Spurs did not press high, as Klopp had anticipated, but instead allowed the visitors to push forward in numbers. This meant Mohamed Salah had very little space to run into and that Liverpool were vulnerable to incisive counters, led on this occasion by Harry Kane and Heung-Min Son. Together, these two cut through a shaky Liverpool defence to score those decisive early goals.

The patience and diligence of Spurs’ tactics was a stark reminder of Liverpool‘s inflexibility. Klopp should have used a deeper line on that big Wembley pitch, forcing the hosts to have long spells of possession – which, counter-intuitively, would have made Pochettino’s team more nervous. Instead, Spurs were allowed to play as if the away side at a ground that doesn’t yet feel like home.

3) Directionless West Bromwich Albion suggest Tony Pulis is in a relegation battle

A run of seven league matches without a win has left West Brom just two points outside the bottom three, quietly sucking them into a relegation battle after those back-to-back 1-0 wins at the beginning of the campaign. Judging by the tactical deficiencies on display at Southampton on Saturday, Tony Pulis’s side are set for a tough year.

The main problem for the Baggies is that their midfield players are too similar. Gareth Barry, Jake Livermore, and Grzegorz Krychowiakare all slow, unwilling to move forward, and largely play sideways passes. Consequently their attackers become isolated; Salomon Rondon didn’t manage a shot on goal, while wingers Nacer Chadli and Jay Rodriguez failed to create a single chance between them.

Unless Pulis allows his team to play a more expansive game, West Brom might be unable to halt the slide. With Spurs, Man City, and Chelsea to play in the next four weeks things aren’t going to get any easier.

Best of the Week – Huddersfield’s hunger to win the tactical battle

Jose Mourinho correctly identified that “the best team won” in his post-match comments, and any neutral watching can only have reached the same conclusion. Huddersfield were more aggressive, more compressed in their overall shape, and better in the tackle than their lacklustre opponents.

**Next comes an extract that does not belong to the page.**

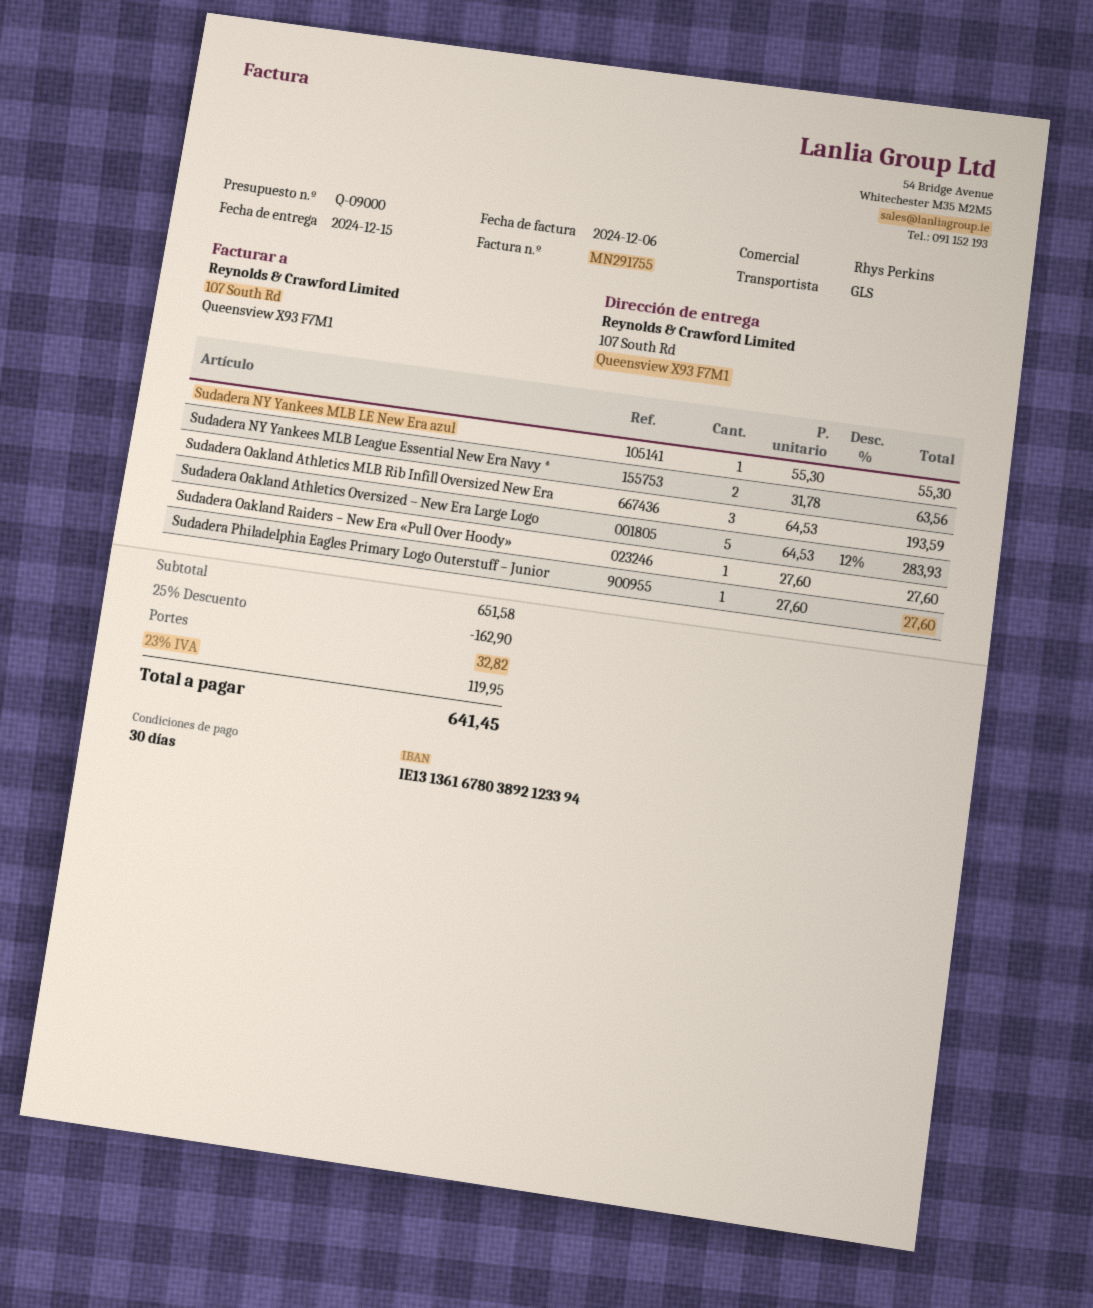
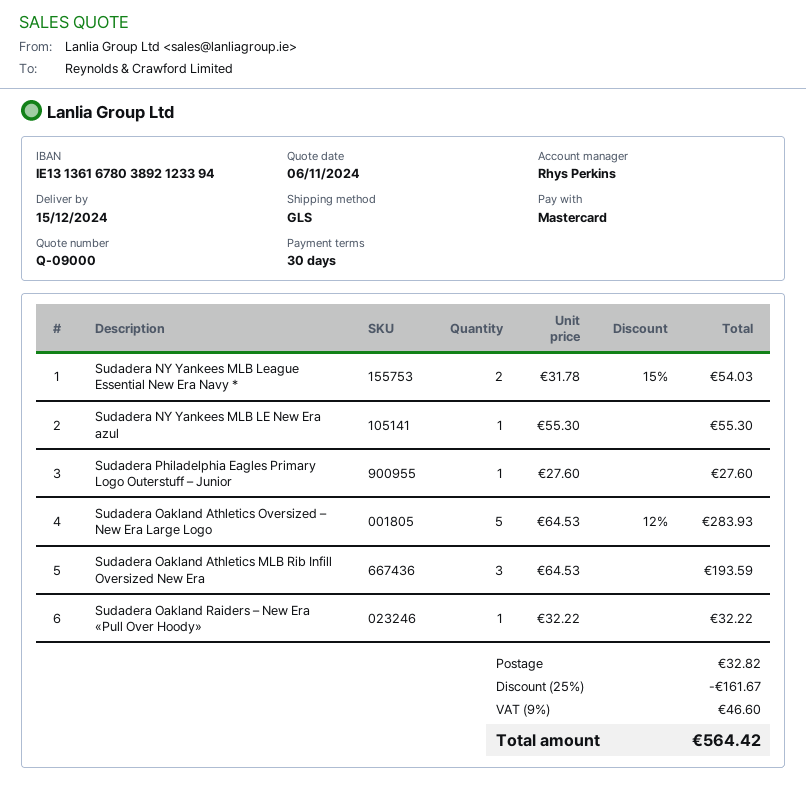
Sudadera NY Yankees MLB League Essential New Era Navy *: 2 x 31.78 = 63.56 -> 2 x 31.78 - 15% = 54.03
Sudadera Oakland Raiders – New Era «Pull Over Hoody»: 1 x 27.60 = 27.60 -> 1 x 32.22 = 32.22
discount: 25% = 162.90 -> 25% = 161.67
tax: 23% = 119.95 -> 9% = 46.60
total: 641.45 -> 564.42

David Wagner‘s defensive approach can be overly cautious at this level, but Huddersfield were surprisingly bold in their pressing on Saturday, winning 27 tackles – more than twice as many as Manchester United. More home performances like this and Huddersfield won’t have to worry about a relegation battle.

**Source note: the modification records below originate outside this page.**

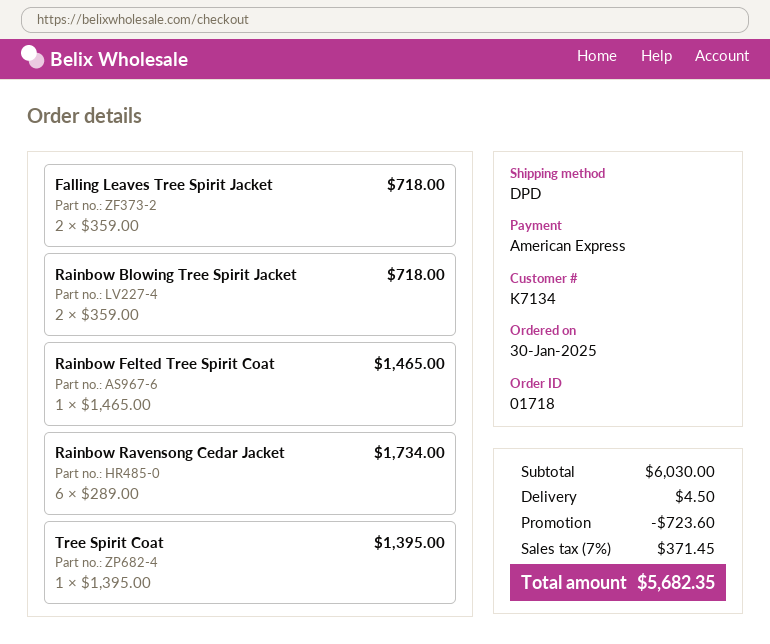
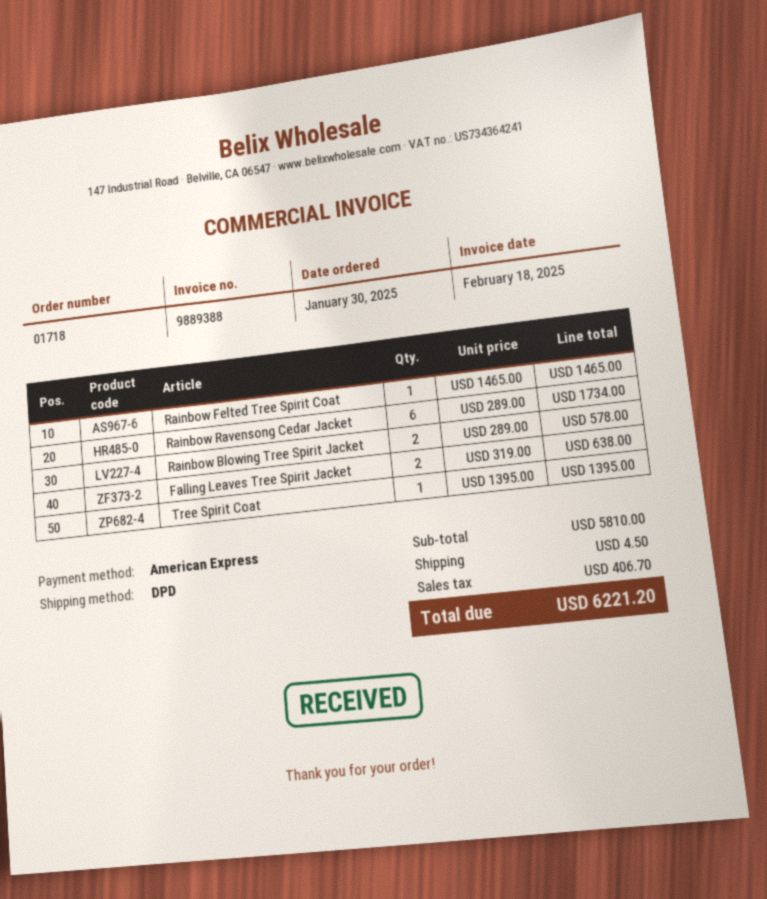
Falling Leaves Tree Spirit Jacket: 2 x 359.00 = 718.00 -> 2 x 319.00 = 638.00
Rainbow Blowing Tree Spirit Jacket: 2 x 359.00 = 718.00 -> 2 x 289.00 = 578.00
subtotal: 6030.00 -> 5810.00
discount: 723.60 -> none
tax: 371.45 -> 406.70
total: 5682.35 -> 6221.20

Worst of the Week – West Ham United

The most damning thing about West Ham matches of late is the total absence of a coherent plan. It is difficult to criticise Slaven Bilic‘s tactics because there didn’t appear to be any; West Ham slumped to a deserved 3-0 defeat, having struggled to play with any fluency against Brighton’s sturdy defence.

Pablo Zabaleta was the only player showing creativity for the hosts, who simply don’t have enough invention in attack to outthink anyone willing to concede possession and territory. It is a lack of ideas, not the results, which suggest Bilic’s time at the club is over.